=== PROBLEM ===
Give back exactly the lines of the material below that start at the line containing "letter-spacing: 0.1px;" and end at the line containing "22.6 a10.6 10.6", and no others.

-------- AVAILABLE DATA

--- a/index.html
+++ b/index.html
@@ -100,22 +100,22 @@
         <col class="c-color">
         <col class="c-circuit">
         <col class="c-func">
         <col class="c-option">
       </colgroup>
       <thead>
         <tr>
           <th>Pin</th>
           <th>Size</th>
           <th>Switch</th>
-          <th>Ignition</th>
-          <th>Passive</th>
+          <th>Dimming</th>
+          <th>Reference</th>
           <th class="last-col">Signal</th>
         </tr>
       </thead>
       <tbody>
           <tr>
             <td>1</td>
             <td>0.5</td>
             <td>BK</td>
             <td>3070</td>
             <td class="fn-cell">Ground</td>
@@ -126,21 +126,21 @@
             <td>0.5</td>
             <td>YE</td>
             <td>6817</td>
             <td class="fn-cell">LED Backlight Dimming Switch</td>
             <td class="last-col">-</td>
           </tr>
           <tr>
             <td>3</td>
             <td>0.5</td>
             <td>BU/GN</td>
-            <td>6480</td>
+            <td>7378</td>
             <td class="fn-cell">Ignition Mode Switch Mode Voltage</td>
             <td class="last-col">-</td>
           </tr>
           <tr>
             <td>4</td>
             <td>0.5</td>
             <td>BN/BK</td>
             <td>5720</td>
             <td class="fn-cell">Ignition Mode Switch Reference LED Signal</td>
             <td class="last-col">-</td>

----------------
-------- AVAILABLE DATA

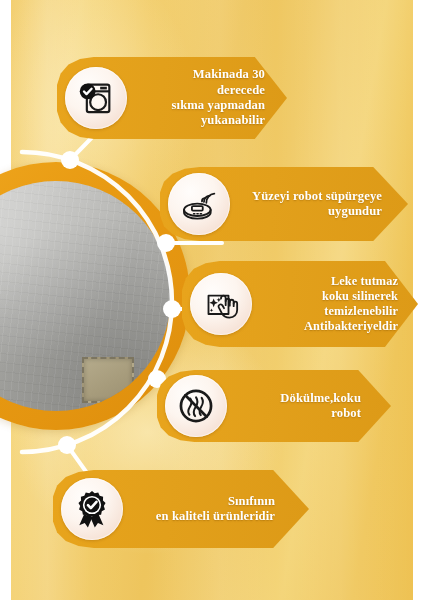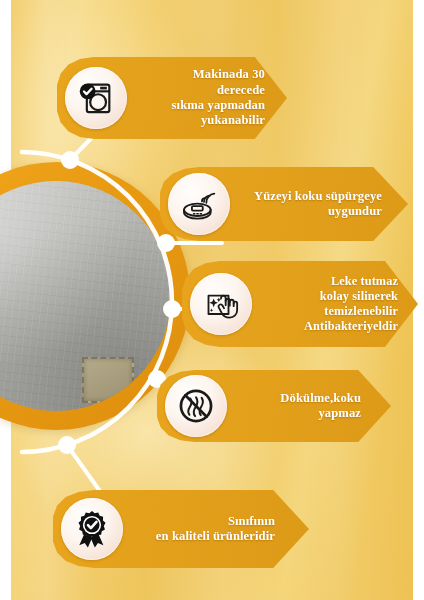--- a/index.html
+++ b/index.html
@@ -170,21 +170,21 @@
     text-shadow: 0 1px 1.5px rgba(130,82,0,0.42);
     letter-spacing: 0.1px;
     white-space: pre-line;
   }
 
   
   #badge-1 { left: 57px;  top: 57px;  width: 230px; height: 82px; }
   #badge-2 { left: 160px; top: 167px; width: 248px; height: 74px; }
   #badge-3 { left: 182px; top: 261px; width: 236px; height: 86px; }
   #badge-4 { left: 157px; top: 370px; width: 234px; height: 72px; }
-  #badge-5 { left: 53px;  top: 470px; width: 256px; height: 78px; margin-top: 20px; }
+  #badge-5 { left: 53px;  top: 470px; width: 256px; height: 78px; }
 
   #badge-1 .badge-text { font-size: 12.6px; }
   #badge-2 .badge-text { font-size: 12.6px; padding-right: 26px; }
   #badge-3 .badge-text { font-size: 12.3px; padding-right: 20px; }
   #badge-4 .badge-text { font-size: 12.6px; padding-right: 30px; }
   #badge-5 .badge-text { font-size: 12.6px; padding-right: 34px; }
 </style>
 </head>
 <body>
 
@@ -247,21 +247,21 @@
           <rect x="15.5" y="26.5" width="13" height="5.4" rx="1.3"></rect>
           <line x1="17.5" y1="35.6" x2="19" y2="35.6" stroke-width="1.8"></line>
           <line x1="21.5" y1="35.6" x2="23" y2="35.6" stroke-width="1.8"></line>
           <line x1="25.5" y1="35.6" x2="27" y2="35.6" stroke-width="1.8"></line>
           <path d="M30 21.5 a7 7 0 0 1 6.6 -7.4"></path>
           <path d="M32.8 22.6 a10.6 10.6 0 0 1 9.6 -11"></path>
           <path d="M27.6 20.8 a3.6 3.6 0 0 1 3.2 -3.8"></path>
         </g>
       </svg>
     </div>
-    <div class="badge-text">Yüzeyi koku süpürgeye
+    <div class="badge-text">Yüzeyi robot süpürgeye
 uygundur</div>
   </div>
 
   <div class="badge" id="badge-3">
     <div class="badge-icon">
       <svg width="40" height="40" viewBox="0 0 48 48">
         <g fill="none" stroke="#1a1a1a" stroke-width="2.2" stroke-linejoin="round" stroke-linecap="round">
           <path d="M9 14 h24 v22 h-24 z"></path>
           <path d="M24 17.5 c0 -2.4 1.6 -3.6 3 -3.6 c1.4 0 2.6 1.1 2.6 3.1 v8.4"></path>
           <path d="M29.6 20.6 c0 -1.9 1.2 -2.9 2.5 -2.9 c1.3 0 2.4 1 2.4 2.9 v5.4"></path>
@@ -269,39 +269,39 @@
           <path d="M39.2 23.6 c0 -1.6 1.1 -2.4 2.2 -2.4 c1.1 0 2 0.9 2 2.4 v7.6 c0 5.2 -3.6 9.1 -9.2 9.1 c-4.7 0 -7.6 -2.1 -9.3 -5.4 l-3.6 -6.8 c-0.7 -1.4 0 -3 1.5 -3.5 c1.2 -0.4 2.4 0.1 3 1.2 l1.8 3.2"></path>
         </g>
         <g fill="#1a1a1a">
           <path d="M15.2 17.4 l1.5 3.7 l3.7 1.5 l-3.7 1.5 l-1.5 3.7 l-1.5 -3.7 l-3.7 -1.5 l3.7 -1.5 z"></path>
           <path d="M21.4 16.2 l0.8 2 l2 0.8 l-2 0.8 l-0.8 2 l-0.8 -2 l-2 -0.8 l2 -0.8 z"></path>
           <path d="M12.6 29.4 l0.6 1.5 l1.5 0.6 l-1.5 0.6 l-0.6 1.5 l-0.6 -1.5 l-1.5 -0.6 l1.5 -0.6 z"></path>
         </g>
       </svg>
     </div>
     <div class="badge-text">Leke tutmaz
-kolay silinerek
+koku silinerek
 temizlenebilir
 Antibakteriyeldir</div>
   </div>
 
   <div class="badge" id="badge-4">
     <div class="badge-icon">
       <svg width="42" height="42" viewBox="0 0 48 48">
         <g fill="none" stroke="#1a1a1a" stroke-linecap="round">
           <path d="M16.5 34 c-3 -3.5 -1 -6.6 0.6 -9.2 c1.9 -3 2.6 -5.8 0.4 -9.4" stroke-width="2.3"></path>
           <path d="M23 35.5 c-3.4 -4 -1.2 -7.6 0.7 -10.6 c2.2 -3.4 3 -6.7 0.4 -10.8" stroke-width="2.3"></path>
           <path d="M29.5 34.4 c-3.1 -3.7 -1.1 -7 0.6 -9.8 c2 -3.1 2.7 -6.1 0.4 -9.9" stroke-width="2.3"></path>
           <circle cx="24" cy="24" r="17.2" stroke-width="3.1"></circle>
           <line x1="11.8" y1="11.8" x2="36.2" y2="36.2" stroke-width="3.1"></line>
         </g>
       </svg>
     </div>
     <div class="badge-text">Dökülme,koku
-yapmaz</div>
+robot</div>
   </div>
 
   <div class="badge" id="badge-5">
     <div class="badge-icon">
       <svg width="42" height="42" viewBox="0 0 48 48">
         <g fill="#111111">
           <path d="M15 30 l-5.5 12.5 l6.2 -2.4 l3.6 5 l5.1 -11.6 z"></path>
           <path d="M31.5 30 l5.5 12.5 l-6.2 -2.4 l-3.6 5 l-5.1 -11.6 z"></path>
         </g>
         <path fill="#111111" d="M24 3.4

----------------

=== ANSWER ===
     letter-spacing: 0.1px;
     white-space: pre-line;
   }
 
   
   #badge-1 { left: 57px;  top: 57px;  width: 230px; height: 82px; }
   #badge-2 { left: 160px; top: 167px; width: 248px; height: 74px; }
   #badge-3 { left: 182px; top: 261px; width: 236px; height: 86px; }
   #badge-4 { left: 157px; top: 370px; width: 234px; height: 72px; }
-  #badge-5 { left: 53px;  top: 470px; width: 256px; height: 78px; margin-top: 20px; }
+  #badge-5 { left: 53px;  top: 470px; width: 256px; height: 78px; }
 
   #badge-1 .badge-text { font-size: 12.6px; }
   #badge-2 .badge-text { font-size: 12.6px; padding-right: 26px; }
   #badge-3 .badge-text { font-size: 12.3px; padding-right: 20px; }
   #badge-4 .badge-text { font-size: 12.6px; padding-right: 30px; }
   #badge-5 .badge-text { font-size: 12.6px; padding-right: 34px; }
 </style>
 </head>
 <body>
 
@@ -247,21 +247,21 @@
           <rect x="15.5" y="26.5" width="13" height="5.4" rx="1.3"></rect>
           <line x1="17.5" y1="35.6" x2="19" y2="35.6" stroke-width="1.8"></line>
           <line x1="21.5" y1="35.6" x2="23" y2="35.6" stroke-width="1.8"></line>
           <line x1="25.5" y1="35.6" x2="27" y2="35.6" stroke-width="1.8"></line>
           <path d="M30 21.5 a7 7 0 0 1 6.6 -7.4"></path>
           <path d="M32.8 22.6 a10.6 10.6 0 0 1 9.6 -11"></path>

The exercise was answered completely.